DATA TO USE START

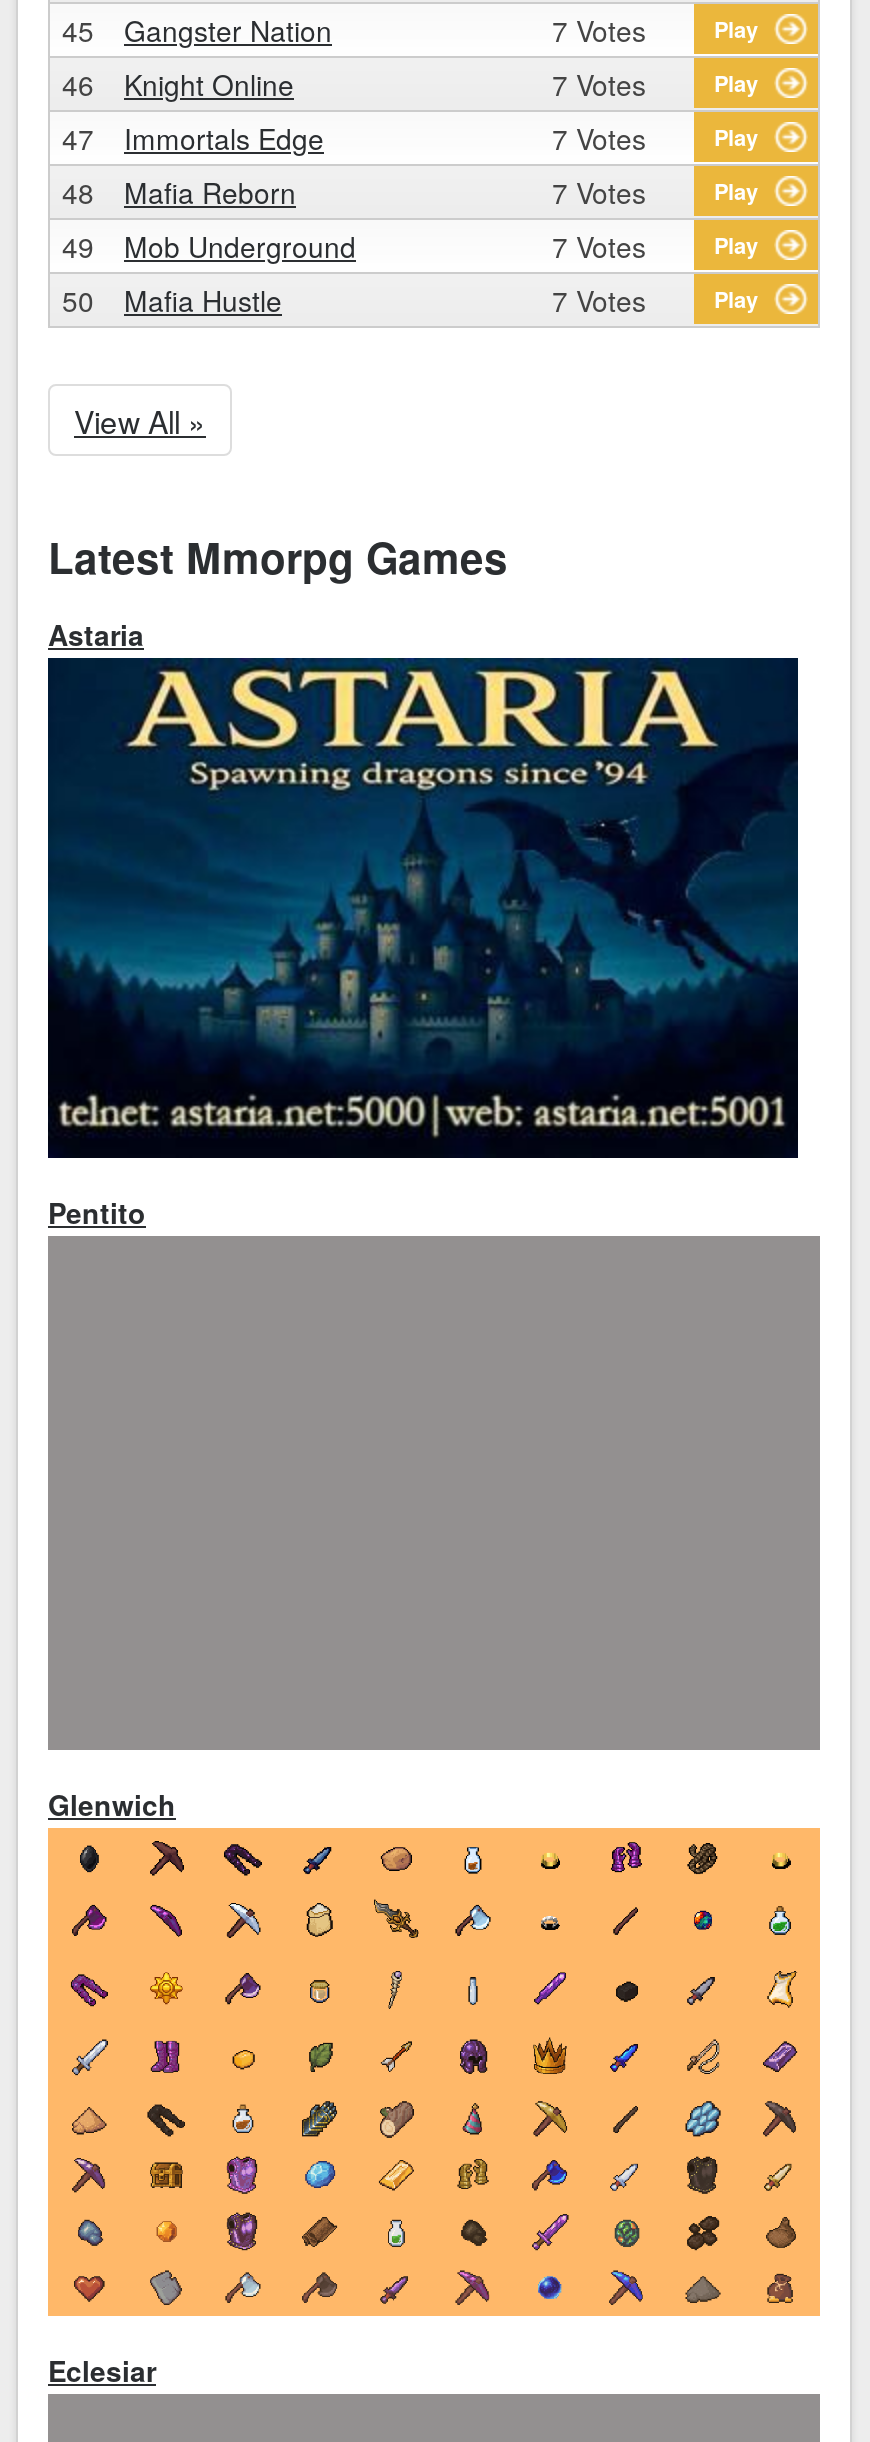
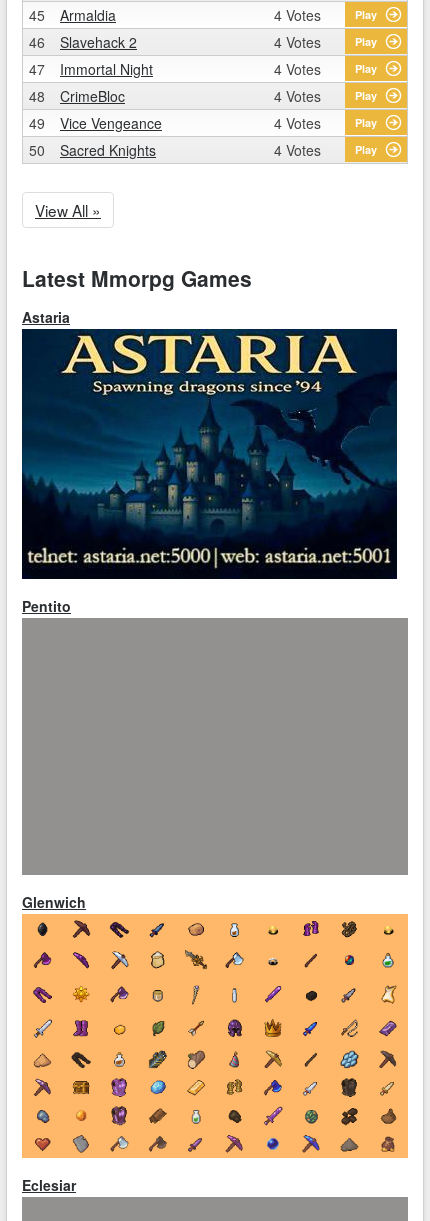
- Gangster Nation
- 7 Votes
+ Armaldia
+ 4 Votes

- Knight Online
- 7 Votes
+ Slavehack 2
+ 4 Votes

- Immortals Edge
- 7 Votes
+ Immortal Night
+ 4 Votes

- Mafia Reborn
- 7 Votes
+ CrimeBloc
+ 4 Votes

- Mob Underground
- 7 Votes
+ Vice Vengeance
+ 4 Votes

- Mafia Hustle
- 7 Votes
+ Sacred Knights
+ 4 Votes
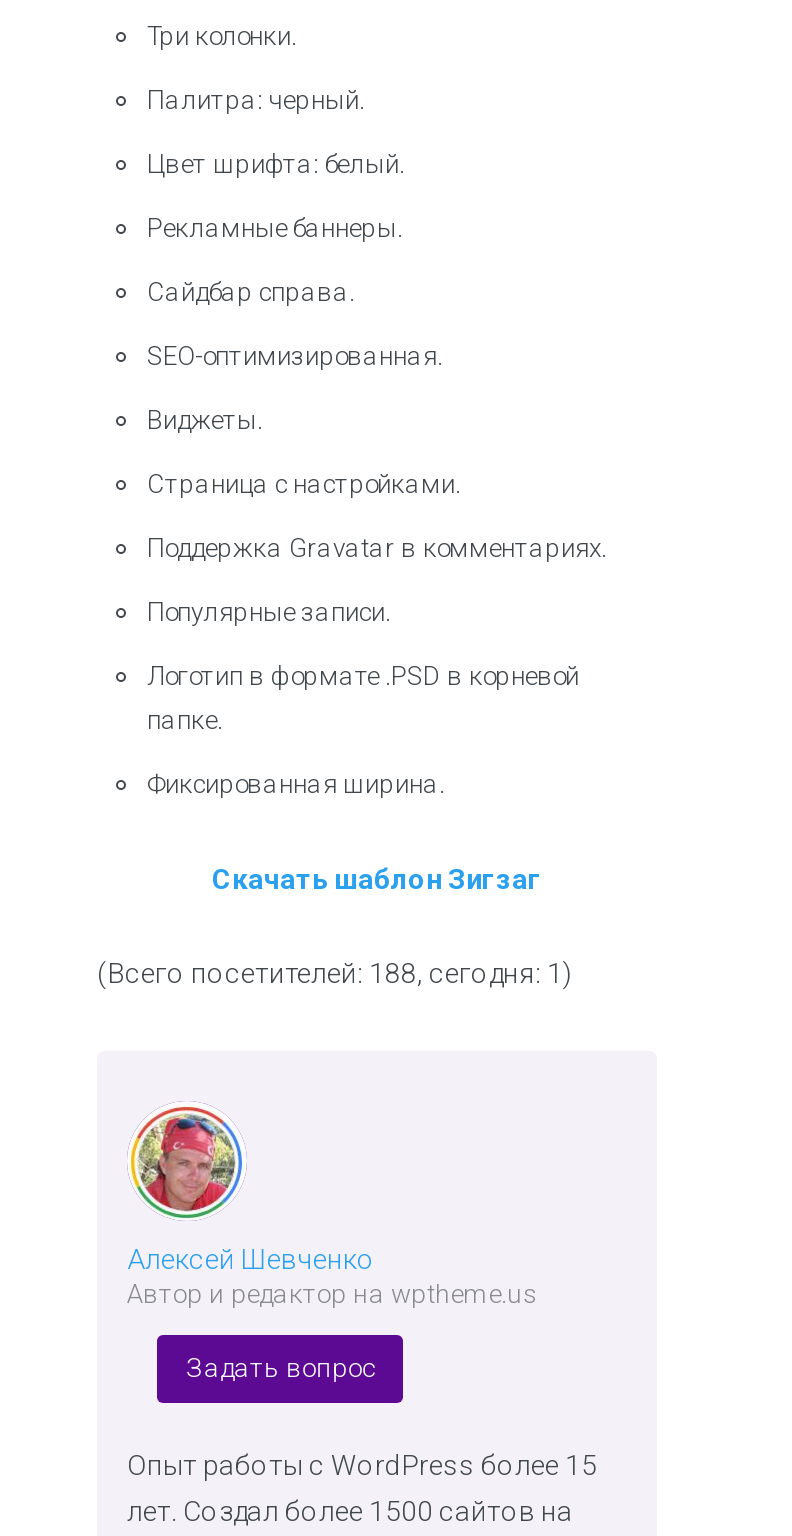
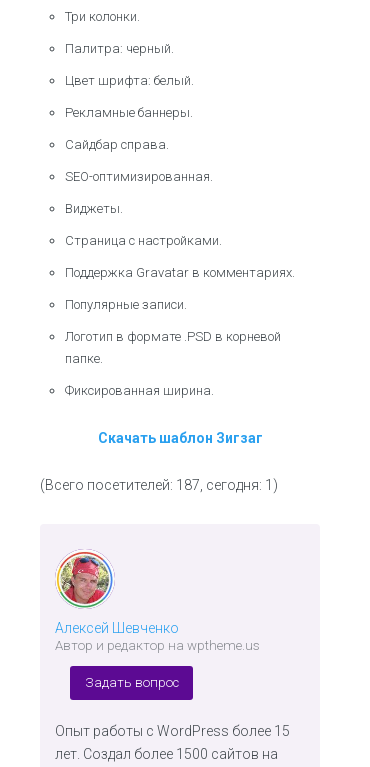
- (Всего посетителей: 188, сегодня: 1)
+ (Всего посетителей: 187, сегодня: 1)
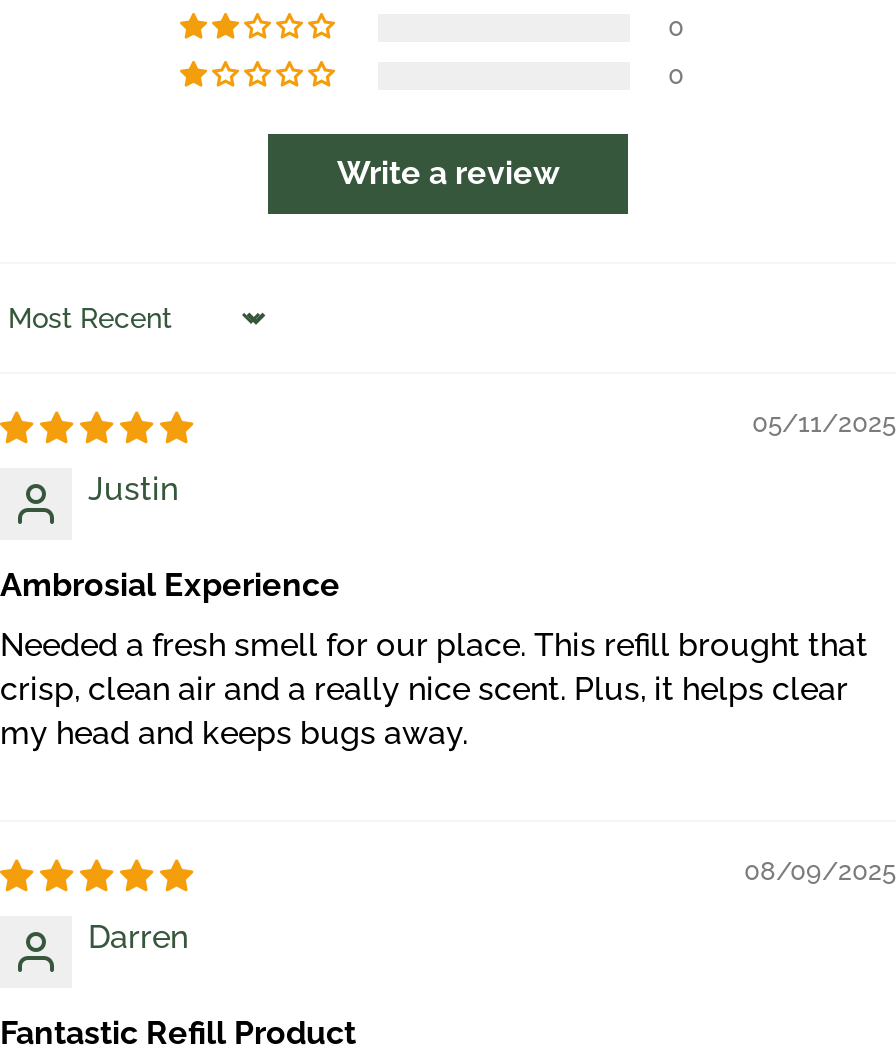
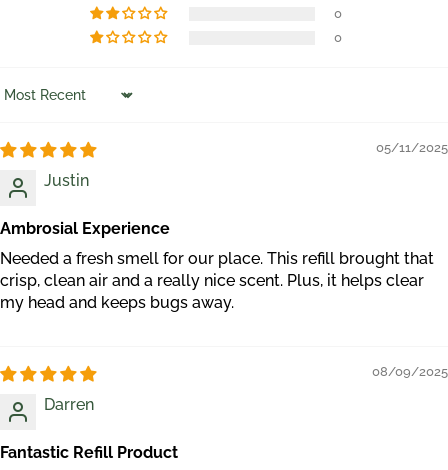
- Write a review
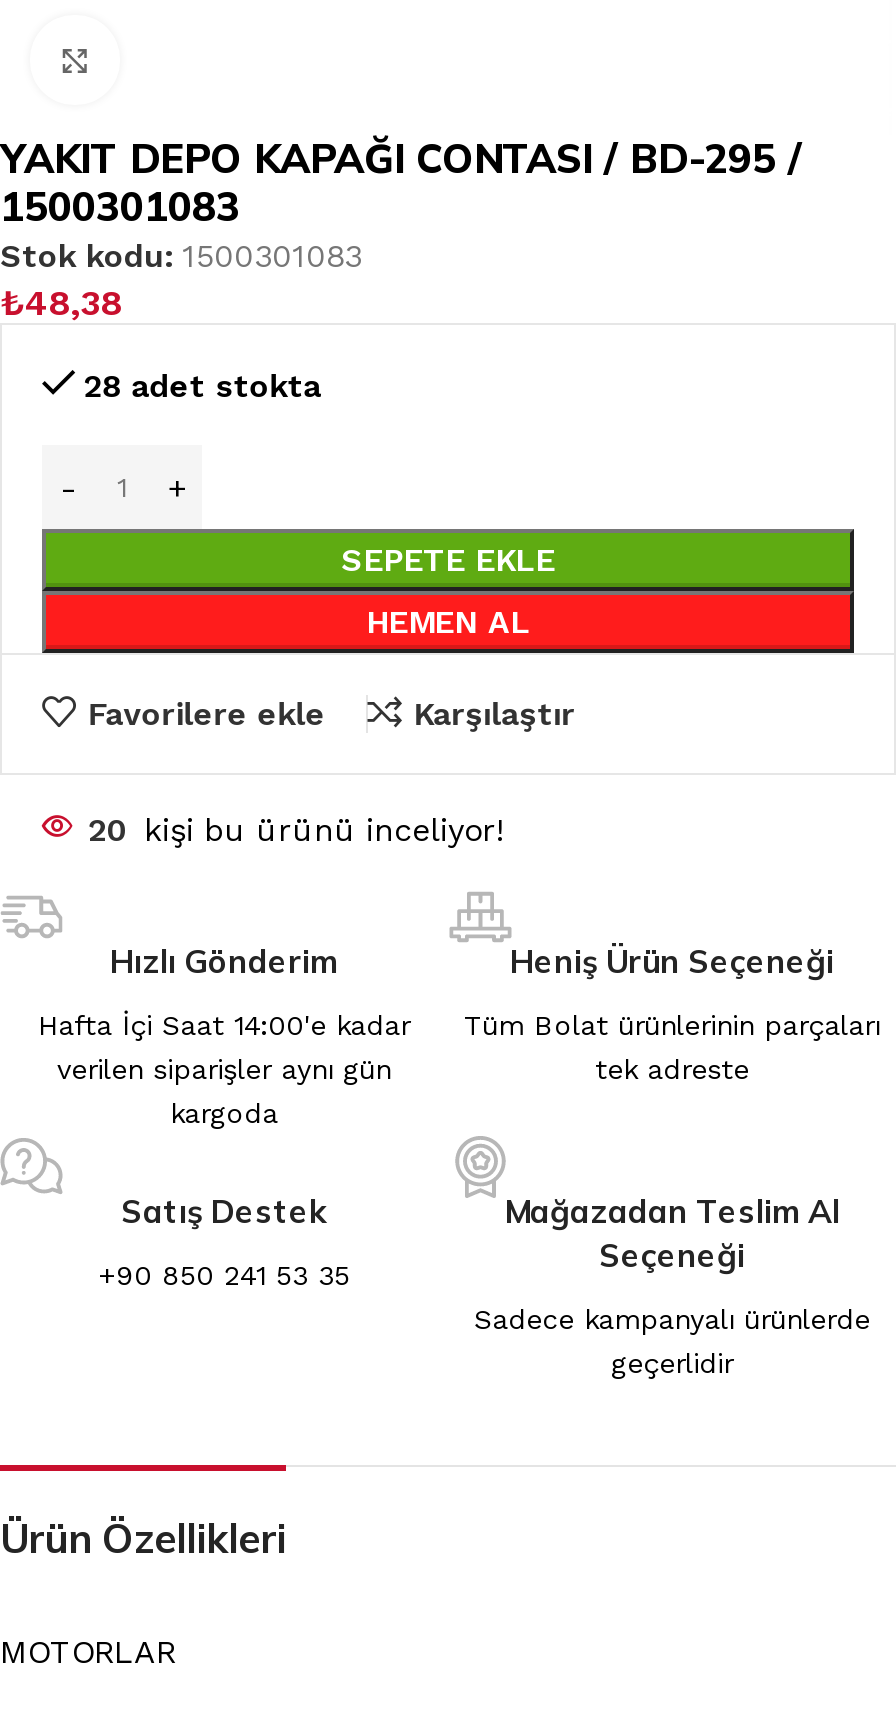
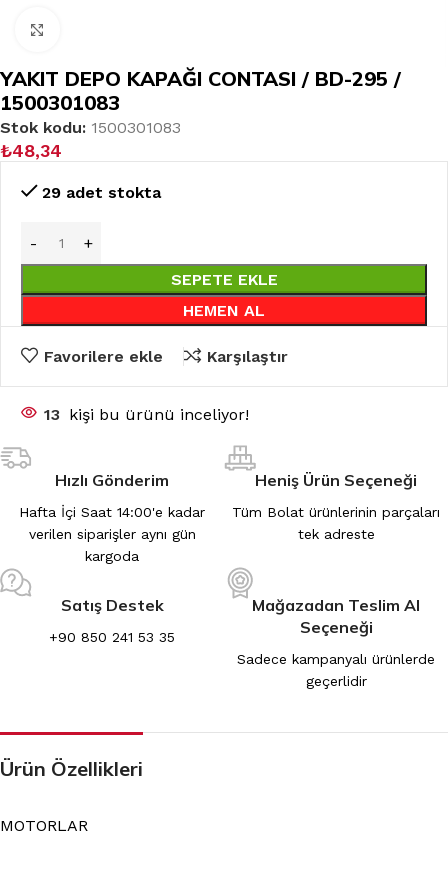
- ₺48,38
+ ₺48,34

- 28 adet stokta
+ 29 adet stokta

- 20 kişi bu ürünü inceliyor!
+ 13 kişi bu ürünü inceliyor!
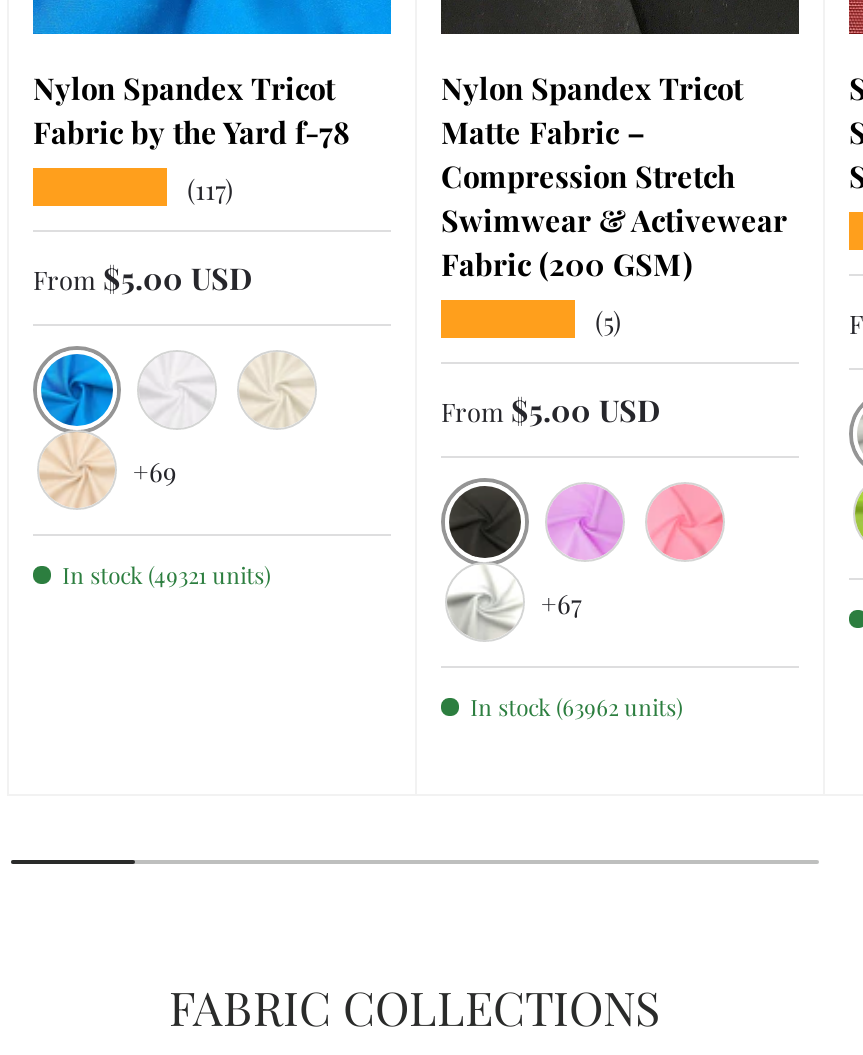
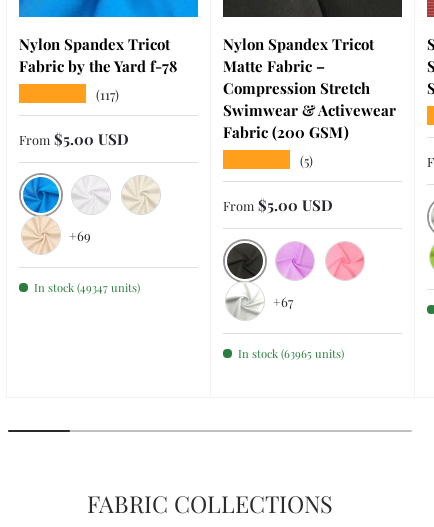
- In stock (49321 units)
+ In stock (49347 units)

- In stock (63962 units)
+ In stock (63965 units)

DATA TO USE END

» **WHAT NEEDS TO BE DONE**: Your answer should be one number: how many lines in the records above include "stock".

» **TASK OUTPUT**: 4